Practices such as using transparent folder icons or filenames consisting of spaces or special characters are also circulating. These methods probably only work for very inexperienced users.

Hiding data in a file

Depending on the file format, data can theoretically be hidden within a binary file. By manipulating position information in the file header, data could be hidden in the middle of the file. The example of a bitmap file shows how the header could be manipulated by a program to insert data unnoticed.

Since the file specifies the offset of the beginning of the image data, the image data could easily be shifted backward. The resulting space could then be used to store other data, but it should always be encrypted.

Header

Inserted data

Image data

In order for the image file to be displayed correctly, some changes to the header are necessary. First, the length of the BMP file must be adjusted, as well as the offset and length of the image data. Before inserting data, it is also necessary to check whether the BMP file contains a palette (e.g., with 256 colors).

VeraCrypt container files with a hidden volume also provide space for data. These containers consist of a header for the outer volume and a header for the hidden volume, followed by the data for both volumes. Each header is 64 KB in size. If one of the two headers is overwritten, the other header remains readable.
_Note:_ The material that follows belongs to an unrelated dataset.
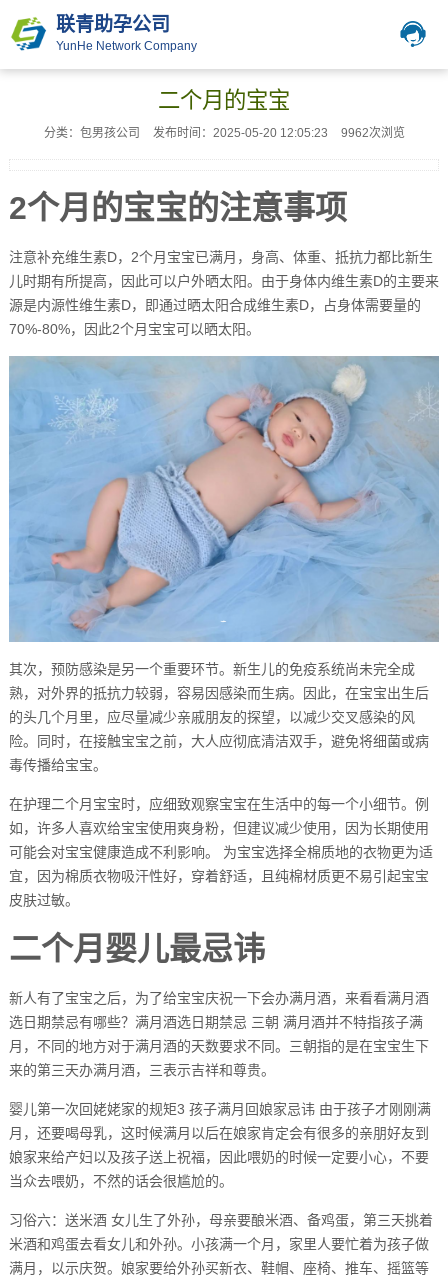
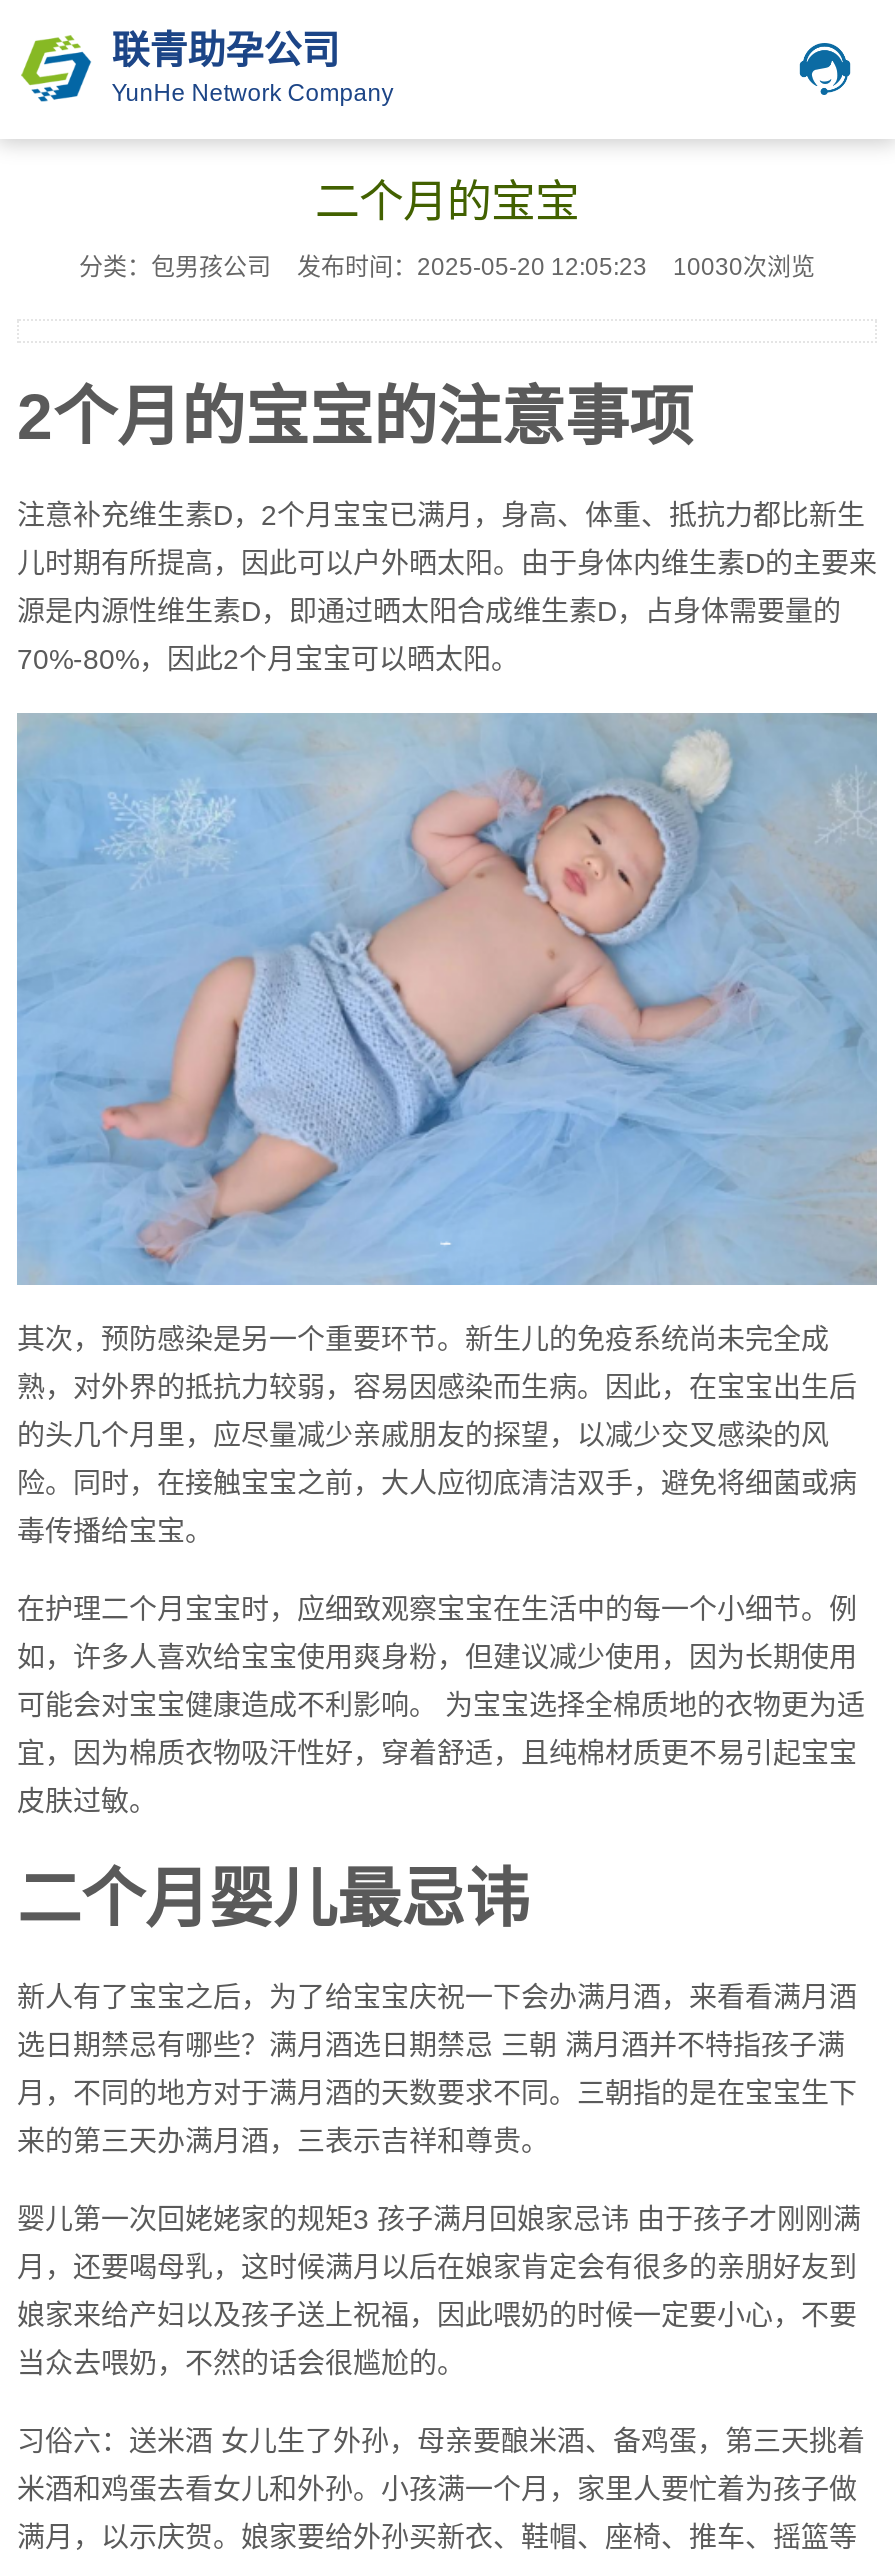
[44,126,404,140] 分类：包男孩公司 发布时间：2025-05-20 12:05:23 9962次浏览 -> [79,253,815,281] 分类：包男孩公司 发布时间：2025-05-20 12:05:23 10030次浏览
If the first 64 KB is overwritten, the hidden volume remains fully usable. If the second 64 KB is overwritten, the outer volume remains intact. A VeraCrypt container can therefore hold a maximum of 64 KB of data.

There is an approach in which video files and VeraCrypt Hidden Volume containers are linked in such a way that both files are theoretically readable and the hidden volume of the VeraCrypt container remains usable. The video file header is written to the first 64 KB of the VeraCrypt container, and the rest of the video data is appended to the container file. This results in the loss of the outer volume, but the hidden volume remains usable. The video should also be playable.

In theory, these methods may work, but in practice, there will be viewing programs that cannot correctly process these changes. For example, an image viewer might search for the image data directly based on the header instead of adhering to the position specified in the header. In the case of the video-VeraCrypt hybrid, some reports indicate that the video no longer works in Windows Media Player, whereas other video players do not seem to have any problems.

Appending data to a file

A very simple method to hide data in a file is to append the data to the end of the file. For this to work smoothly, a file with a fixed file length is required as the carrier file. This could be, for example, various image files or program files.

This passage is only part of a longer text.